→ **Your objective**
Filter the entries that follow, copying every line in which the word "BANKER" appears.

→ **Extracted entries**
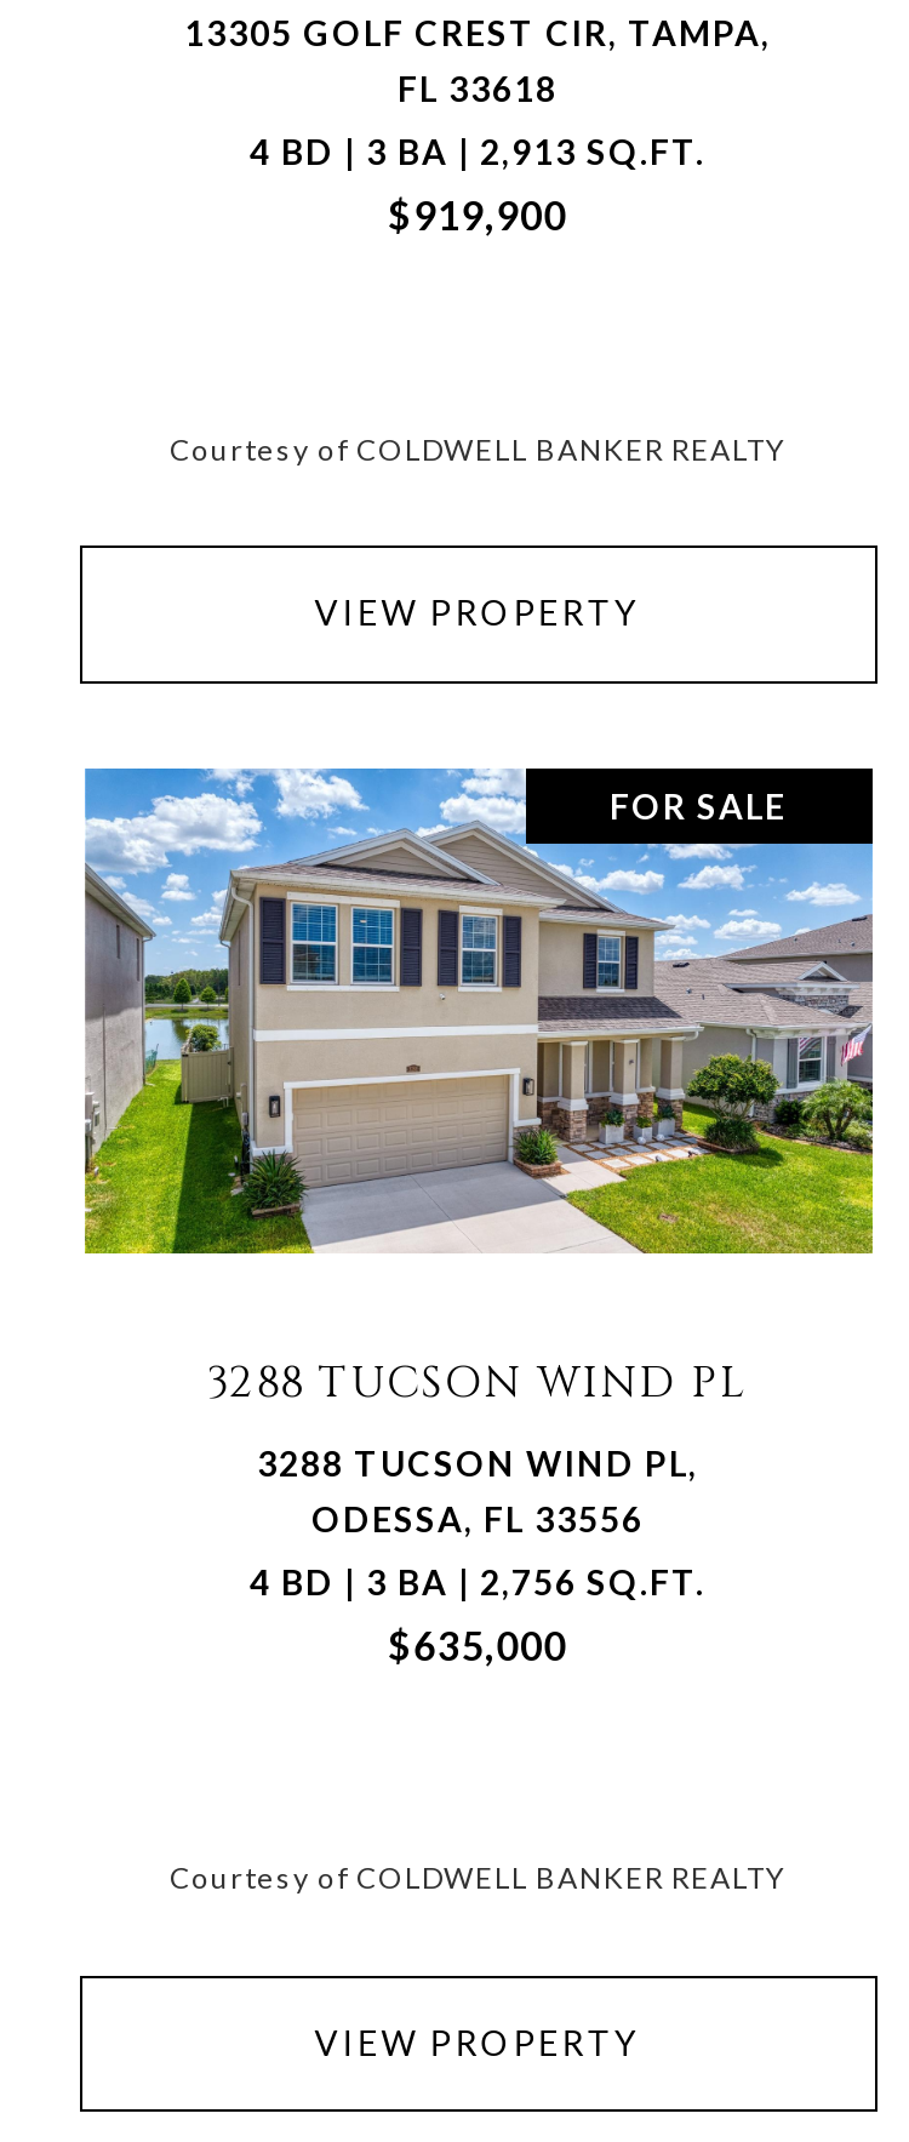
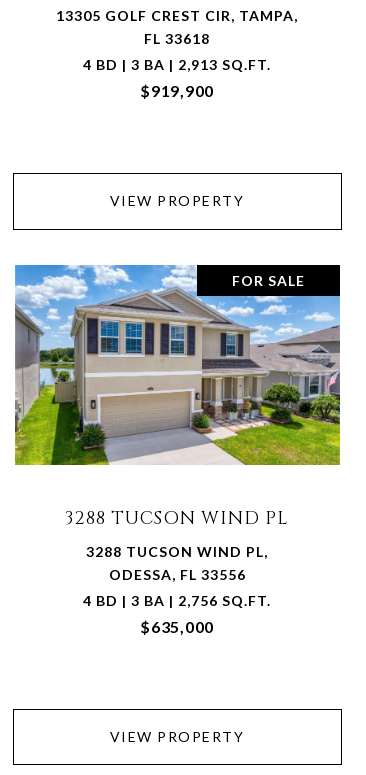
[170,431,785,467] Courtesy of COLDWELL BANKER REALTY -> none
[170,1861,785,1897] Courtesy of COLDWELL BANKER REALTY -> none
---
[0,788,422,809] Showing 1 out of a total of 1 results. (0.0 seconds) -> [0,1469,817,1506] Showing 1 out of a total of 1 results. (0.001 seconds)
...
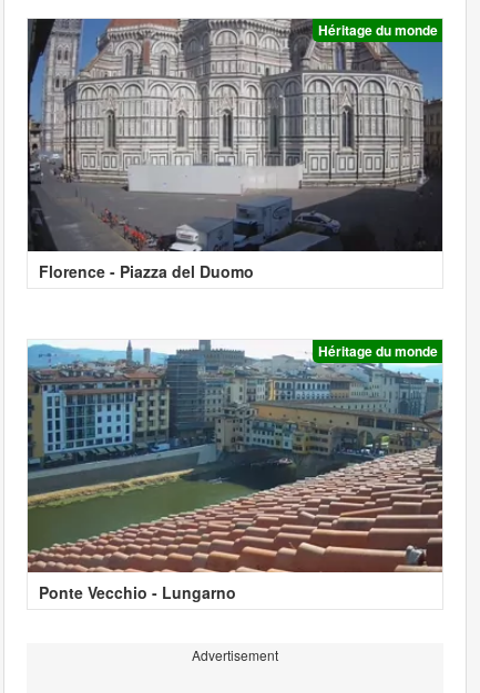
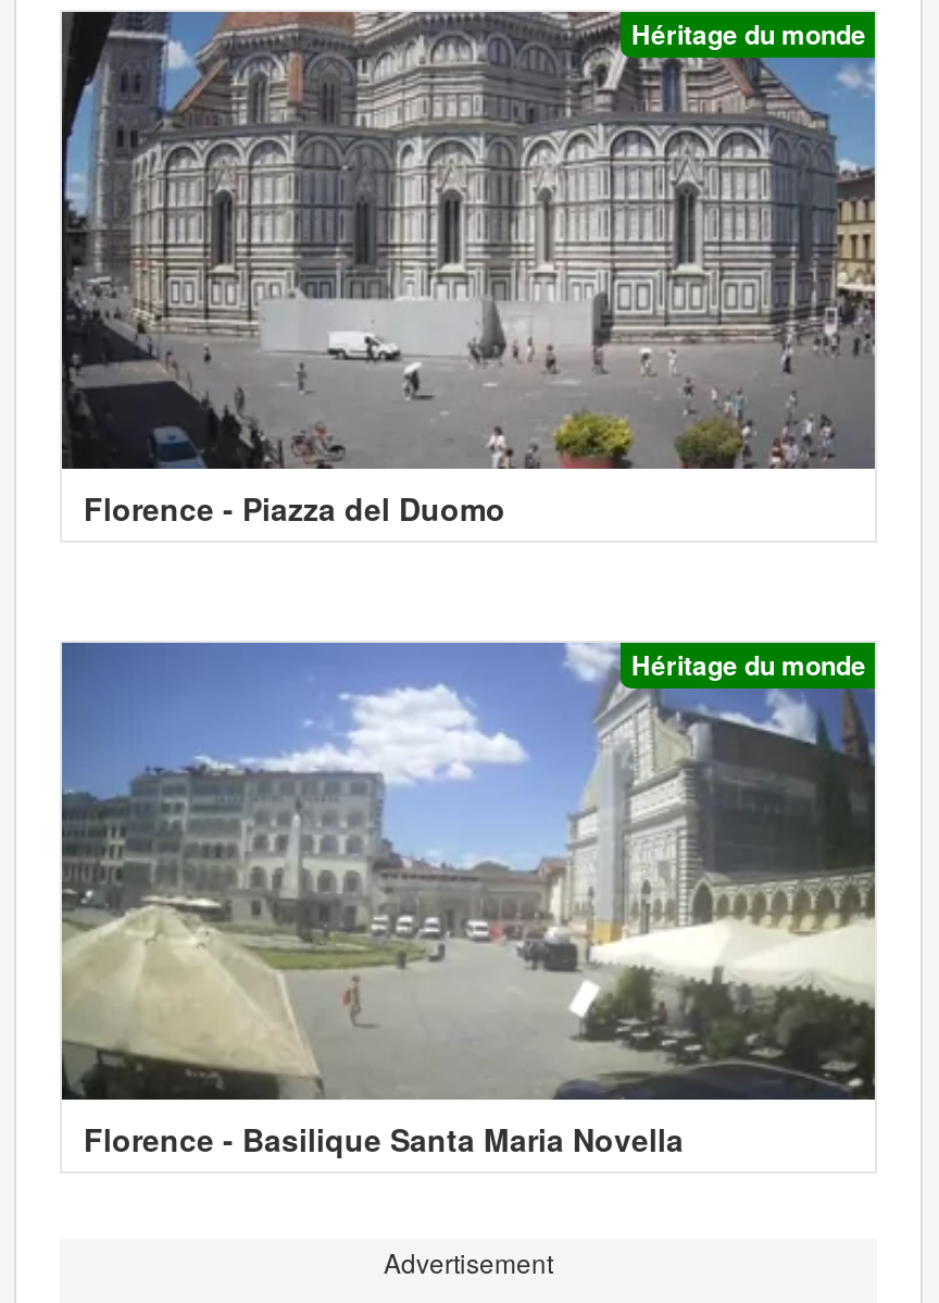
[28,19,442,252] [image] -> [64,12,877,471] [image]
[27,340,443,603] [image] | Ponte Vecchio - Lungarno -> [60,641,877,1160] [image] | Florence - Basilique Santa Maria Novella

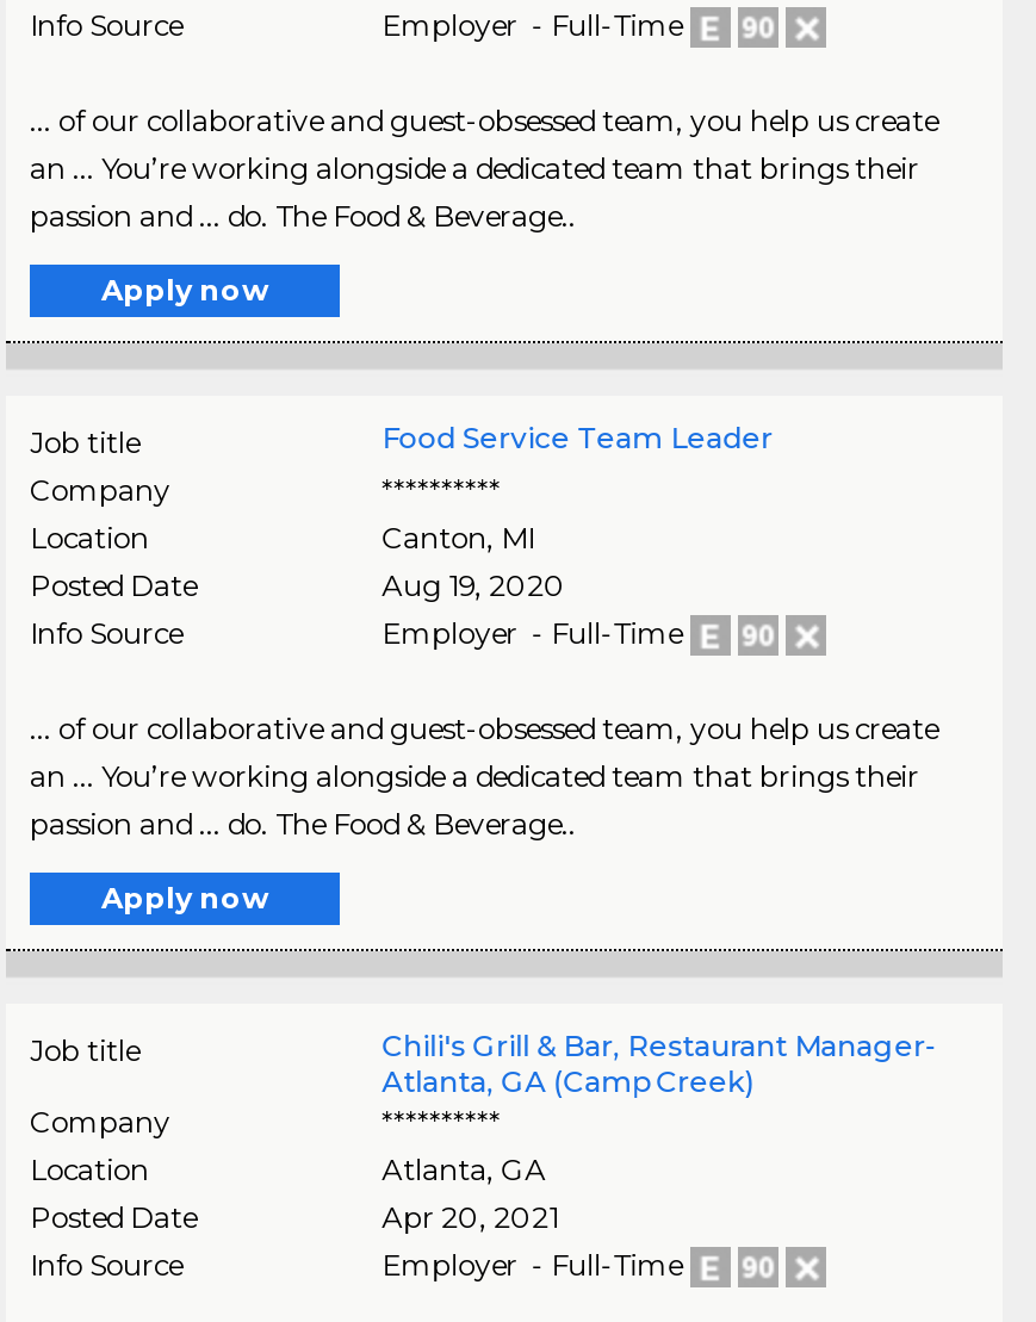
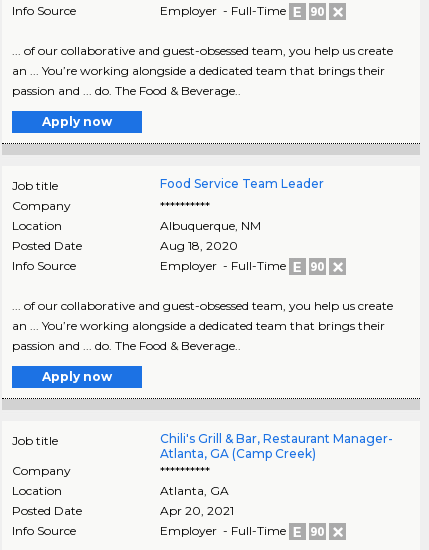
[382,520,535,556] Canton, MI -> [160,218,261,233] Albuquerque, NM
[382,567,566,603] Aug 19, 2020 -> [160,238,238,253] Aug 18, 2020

→ **Expected answer**
[170,431,785,467] Courtesy of COLDWELL BANKER REALTY -> none
[170,1861,785,1897] Courtesy of COLDWELL BANKER REALTY -> none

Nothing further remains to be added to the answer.